Japan Productivity Center for Socio-Economic Development (President, Mr. Tsuneaki Taniguchi) established Tourism Area Management Forum (Principal Members: Mr. Wataru Aso, Governor of Fukushima Prefecture, Mr. Hiroshi Suda, Advisor of Central Japan Railway Co., Mr. Shinji Fukukawa, Chairman of Machine Industrial Memorial Foundation, Mr. Teruhiko Mochizuki, Professor of Tama University) at 15:00 of Thursday, February 28. The Forum aimed to develop regional economy by promoting tourism through cooperation of private sector and regional governments.

30 companies, 16 prefectures, 62 cities, districts and towns and 67 experts and executives participated in the establishment of the Forum. The Forum would engage in the creation of new region-led tourism business model, productivity improvement of tourism and leisure industry, promotion of successive holidays, etc.

In the kick-off ceremony, the result of Survey of Japanese Travel was also announced. The survey was conducted to understand how Japanese felt about travel and what were their needs and to utilize the result in the future activities of the Forum. Summary of the result was as follows.

Stimulate Japanese economy through reform of paid holidays.
The utilization rate of annual paid holidays in Japan remained low at less than 50%. The survey asked if workers should take more days off. 88.4% responded, "the Japanese economy will be revitalized if all workers take enough days off." Reform of paid holidays could be a key to economic improvement because it would promote work-life balance and tourism of local areas. The challenge was how to form the consensus over the vision of "take days off to revitalize Japan."

Changing value of travel. Keywords were "discovery, relationship, emotion, stay."
People's value and needs on domestic trips were also changing drastically. About 60% responded that they "want to visit somewhere that something new can be found, can be emotional or where relationship can be built and the place need not be a famous tourism destination." Regarding the style of the travel, 75.2% said that they "would rather stay in the same place for a while." This type of travel was particularly preferred by the Japanese baby boom generation. Such a trend meant that areas not well known as tourist attraction could thrive with tourism activities if they addressed the new needs. At the same time, even well known tourist destinations cannot just rely on the names and attractions anymore.
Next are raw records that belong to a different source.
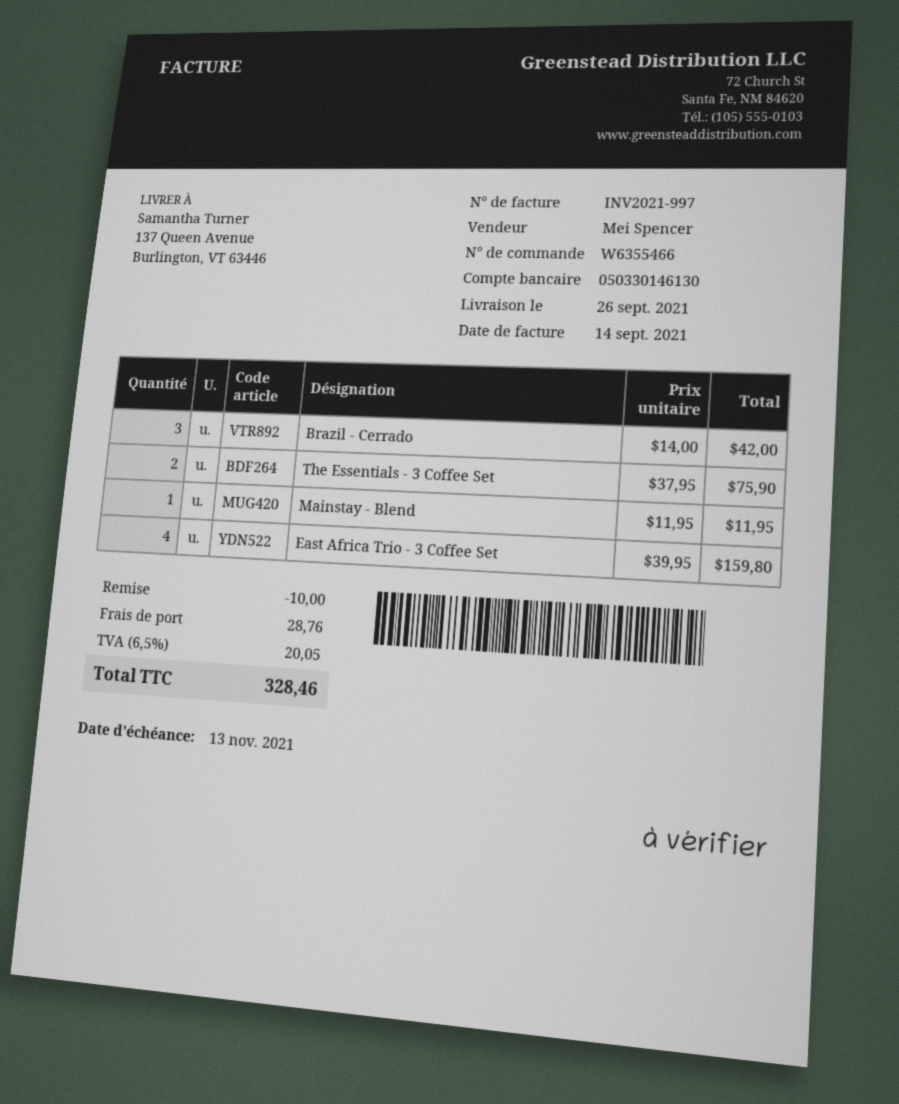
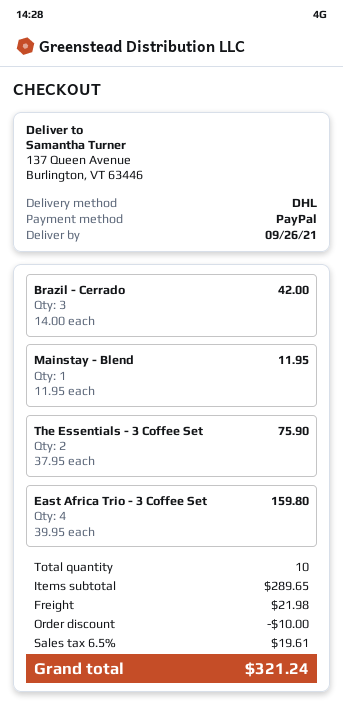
shipping: 28.76 -> 21.98
tax: 6.5% = 20.05 -> 6.5% = 19.61
total: 328.46 -> 321.24

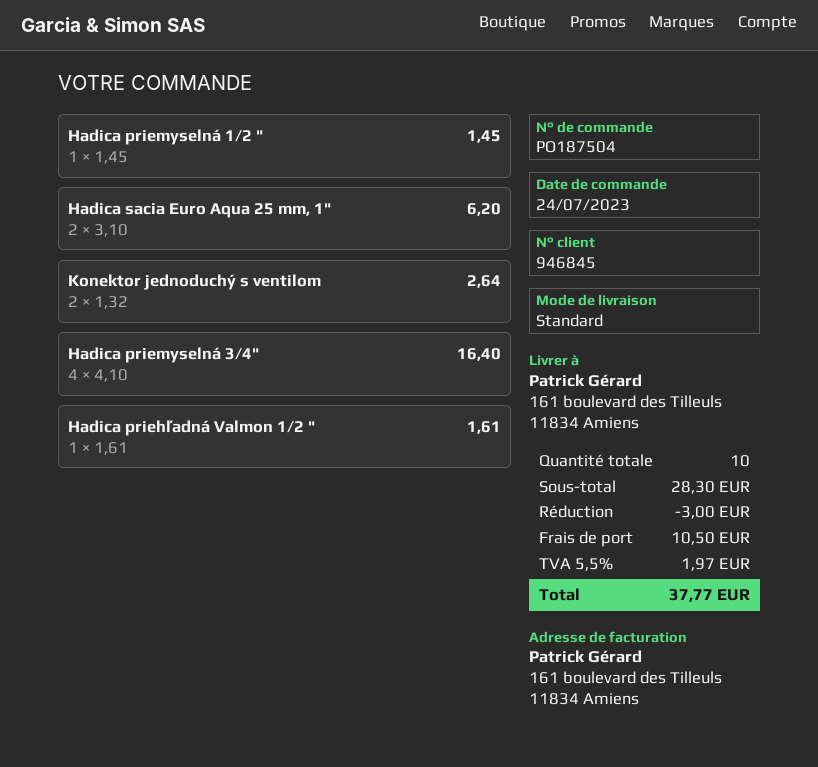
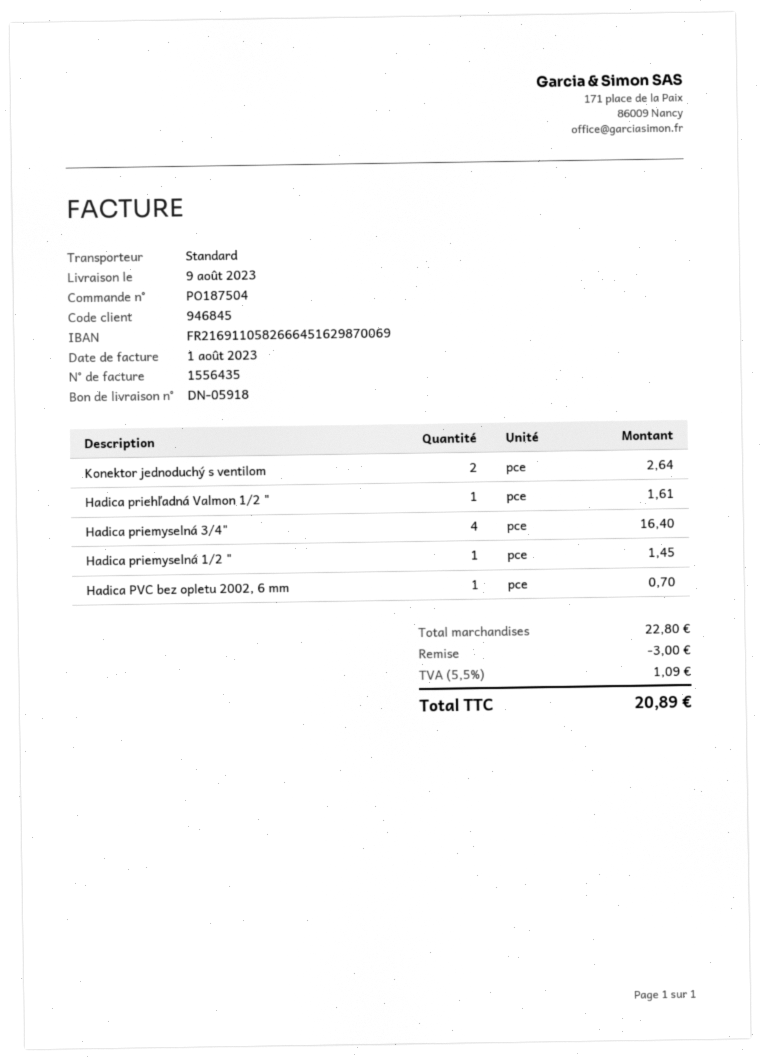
Hadica sacia Euro Aqua 25 mm, 1": 2 for 6.20 -> none
Hadica PVC bez opletu 2002, 6 mm: none -> 1 for 0.70
subtotal: 28.30 -> 22.80
shipping: 10.50 -> none
tax: 5.5% = 1.97 -> 5.5% = 1.09
total: 37.77 -> 20.89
Let the kids travel if you love them.
The survey also asked about people's perceived benefit of kids' travel on their academic achievement. 90.8% of respondents said, "we should let the kids travel a lot because travel increases the breadth of knowledge and develop capability to think by oneself." Only 9.2% said, "kids should develop academic capability in schools and cram schools rather than travel." While school hours were likely to be extended due to current debate on education, we should pay more attention to the rich benefits that travel could bring upon kids.